WORK ITEM:
Could you print, exactly and without pictures, only the lines from the one with "[530,127,621,143] Overview ->" through the end of the records below?

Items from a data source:

━━━━━━━━━━━━━━━━━━━━

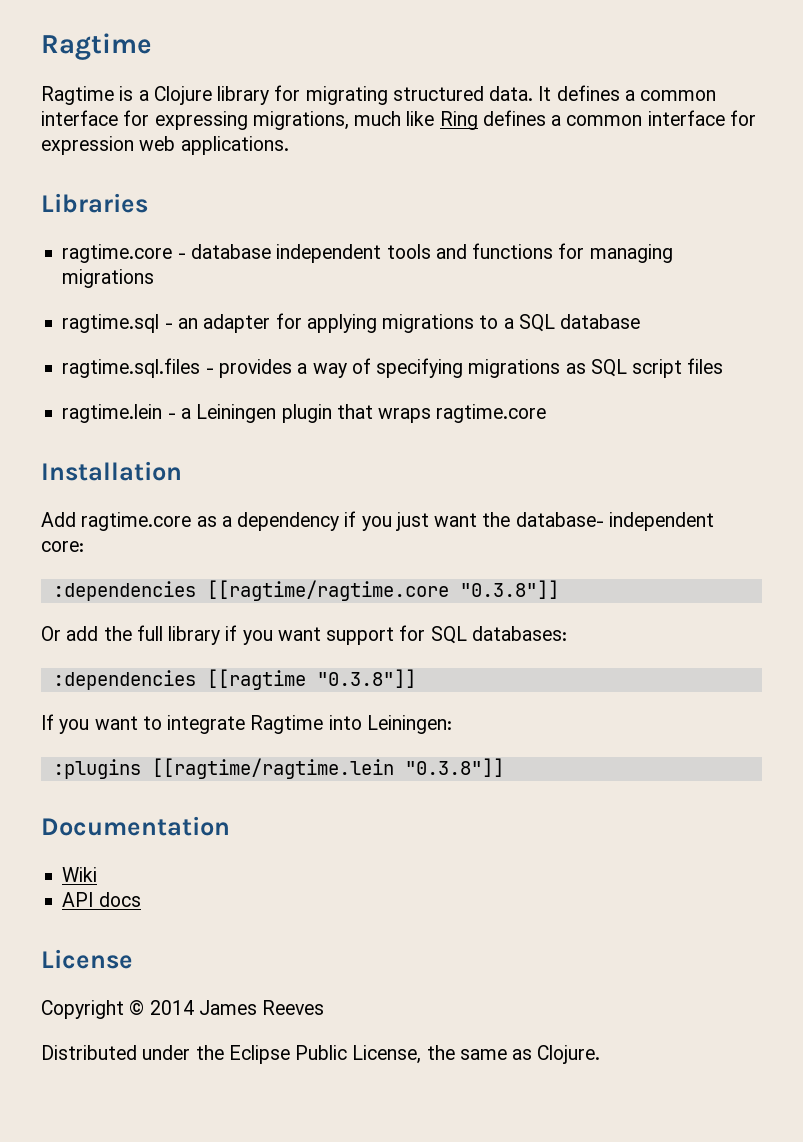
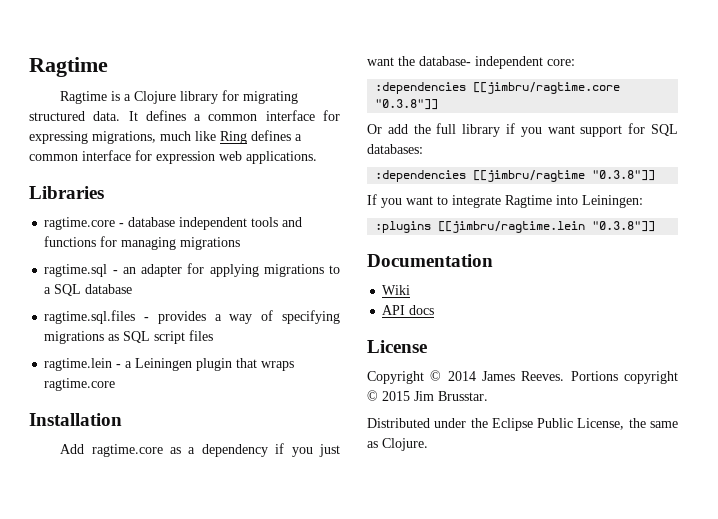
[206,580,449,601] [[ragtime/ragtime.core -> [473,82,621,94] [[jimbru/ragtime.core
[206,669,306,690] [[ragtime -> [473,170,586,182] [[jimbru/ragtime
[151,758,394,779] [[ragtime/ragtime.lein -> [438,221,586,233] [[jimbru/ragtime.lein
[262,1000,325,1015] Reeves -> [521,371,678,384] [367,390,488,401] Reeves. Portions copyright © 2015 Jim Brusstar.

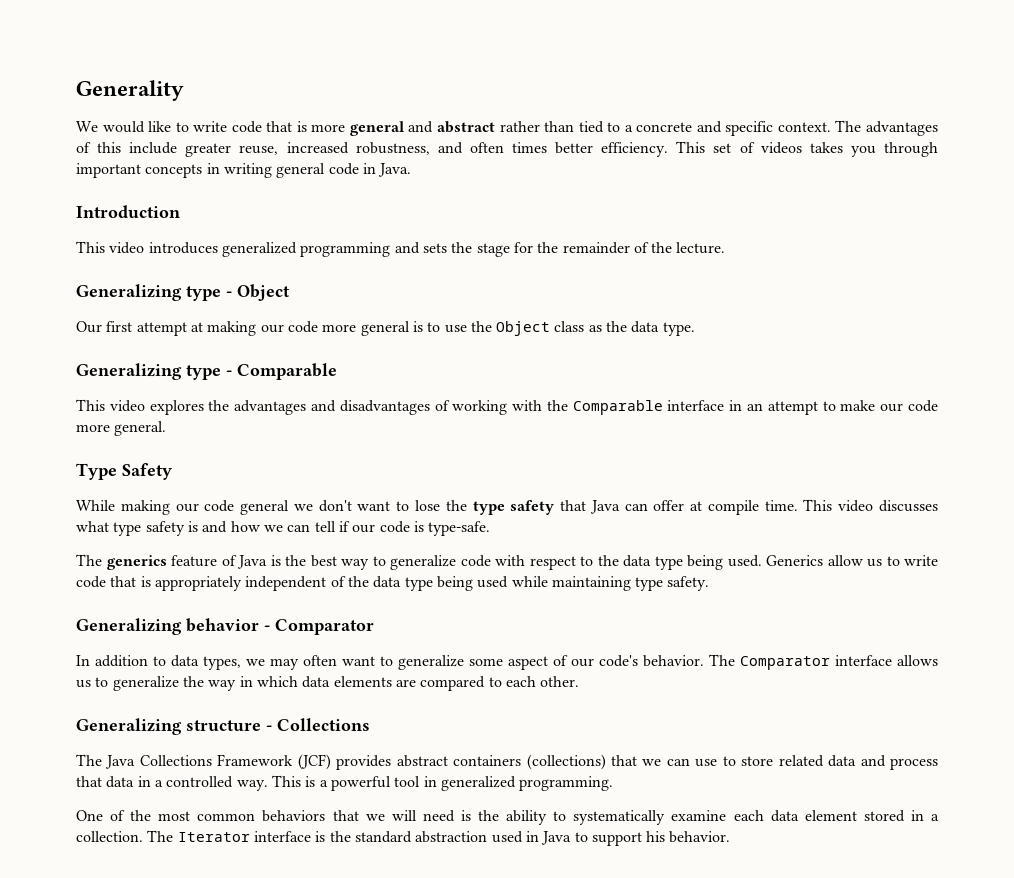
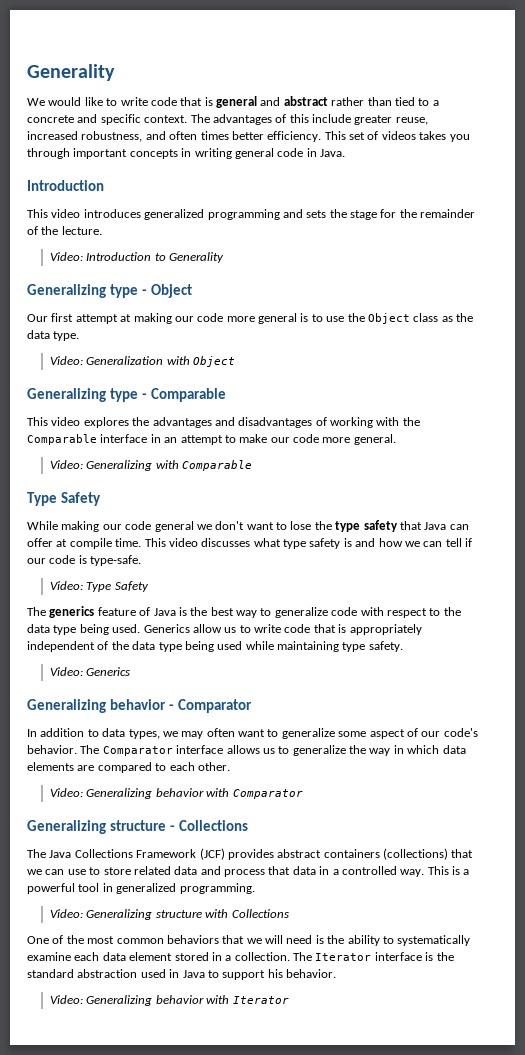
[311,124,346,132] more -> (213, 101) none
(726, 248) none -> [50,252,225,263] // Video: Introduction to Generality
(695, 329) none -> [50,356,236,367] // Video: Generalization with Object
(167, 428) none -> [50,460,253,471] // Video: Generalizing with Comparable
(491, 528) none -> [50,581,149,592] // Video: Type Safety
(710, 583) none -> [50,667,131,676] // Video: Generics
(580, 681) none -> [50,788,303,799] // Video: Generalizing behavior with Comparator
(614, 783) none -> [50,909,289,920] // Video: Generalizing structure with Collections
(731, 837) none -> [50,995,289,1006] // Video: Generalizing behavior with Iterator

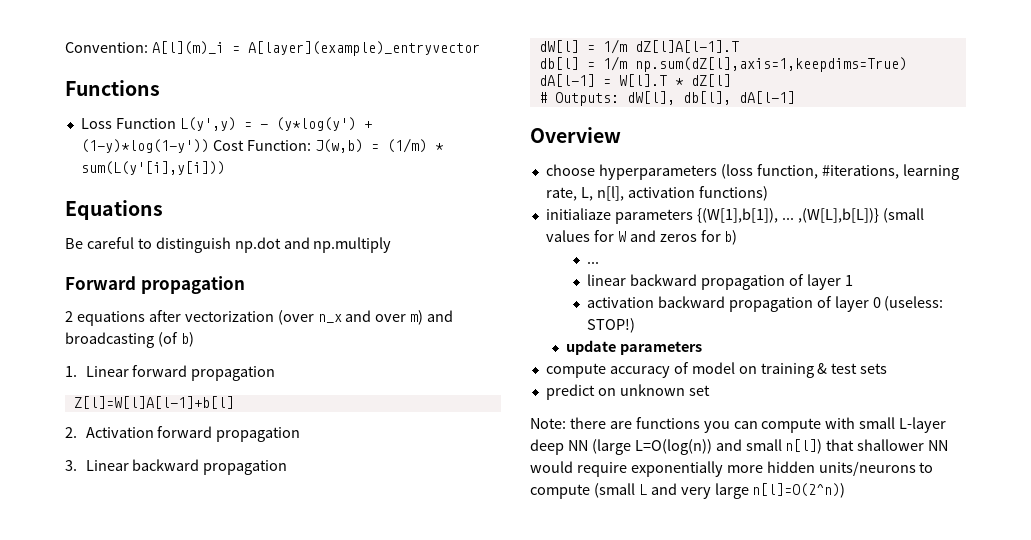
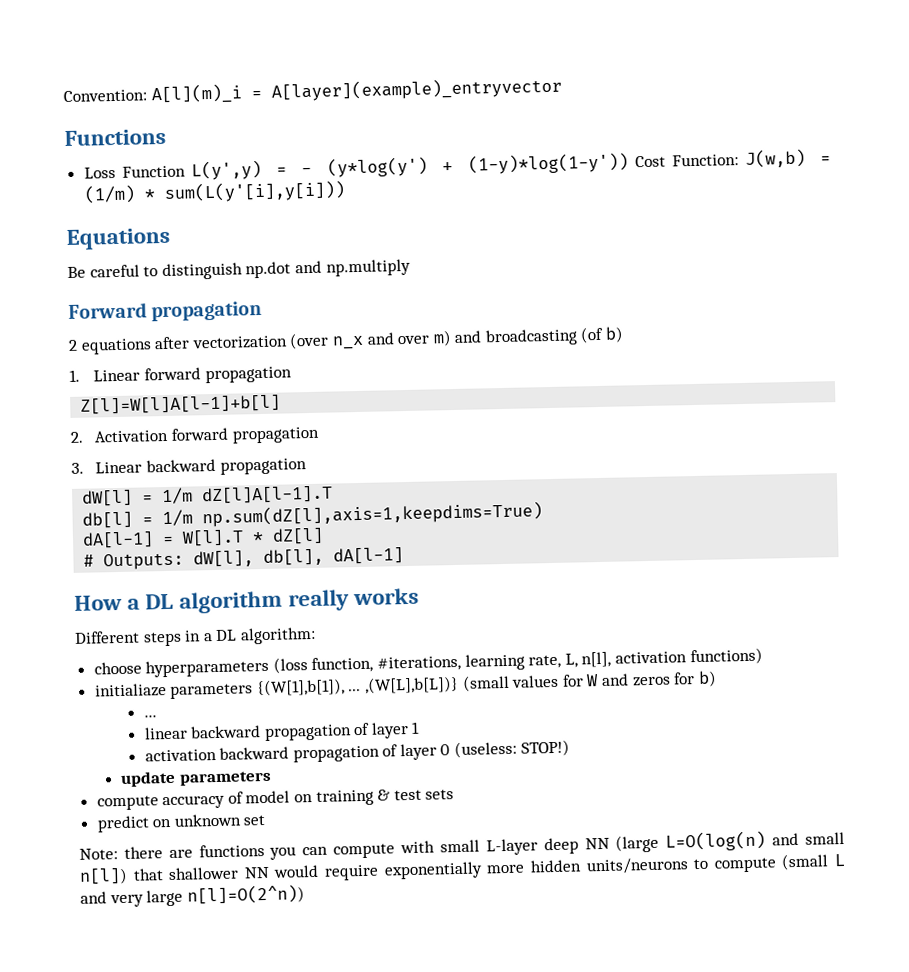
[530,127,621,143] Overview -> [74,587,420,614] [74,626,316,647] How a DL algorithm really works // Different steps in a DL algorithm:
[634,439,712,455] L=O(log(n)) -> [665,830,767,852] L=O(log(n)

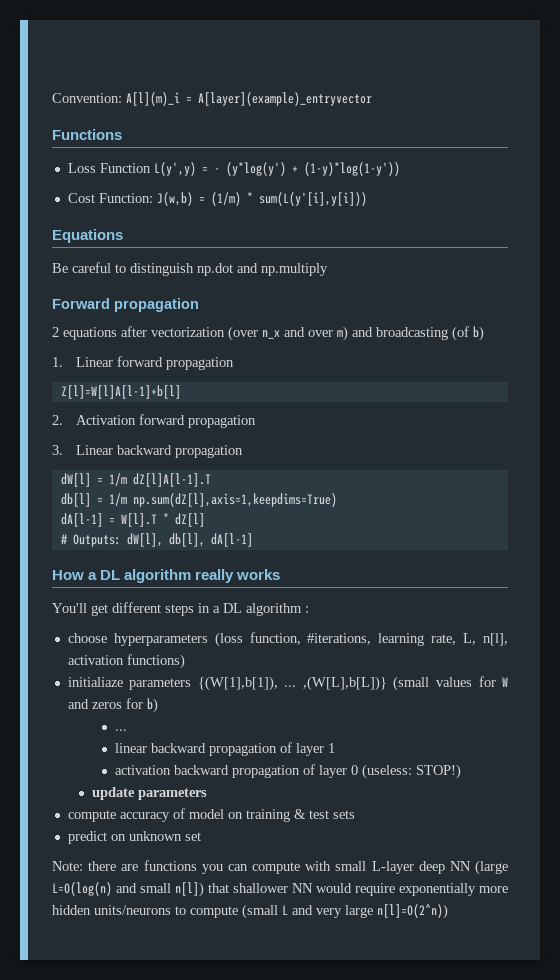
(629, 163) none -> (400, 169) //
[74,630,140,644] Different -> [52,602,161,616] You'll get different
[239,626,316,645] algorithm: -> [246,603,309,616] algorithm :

━━━━━━━━━━━━━━━━━━━━

RESPONSE BOX:
[530,127,621,143] Overview -> [74,587,420,614] [74,626,316,647] How a DL algorithm really works // Different steps in a DL algorithm:
[634,439,712,455] L=O(log(n)) -> [665,830,767,852] L=O(log(n)

(629, 163) none -> (400, 169) //
[74,630,140,644] Different -> [52,602,161,616] You'll get different
[239,626,316,645] algorithm: -> [246,603,309,616] algorithm :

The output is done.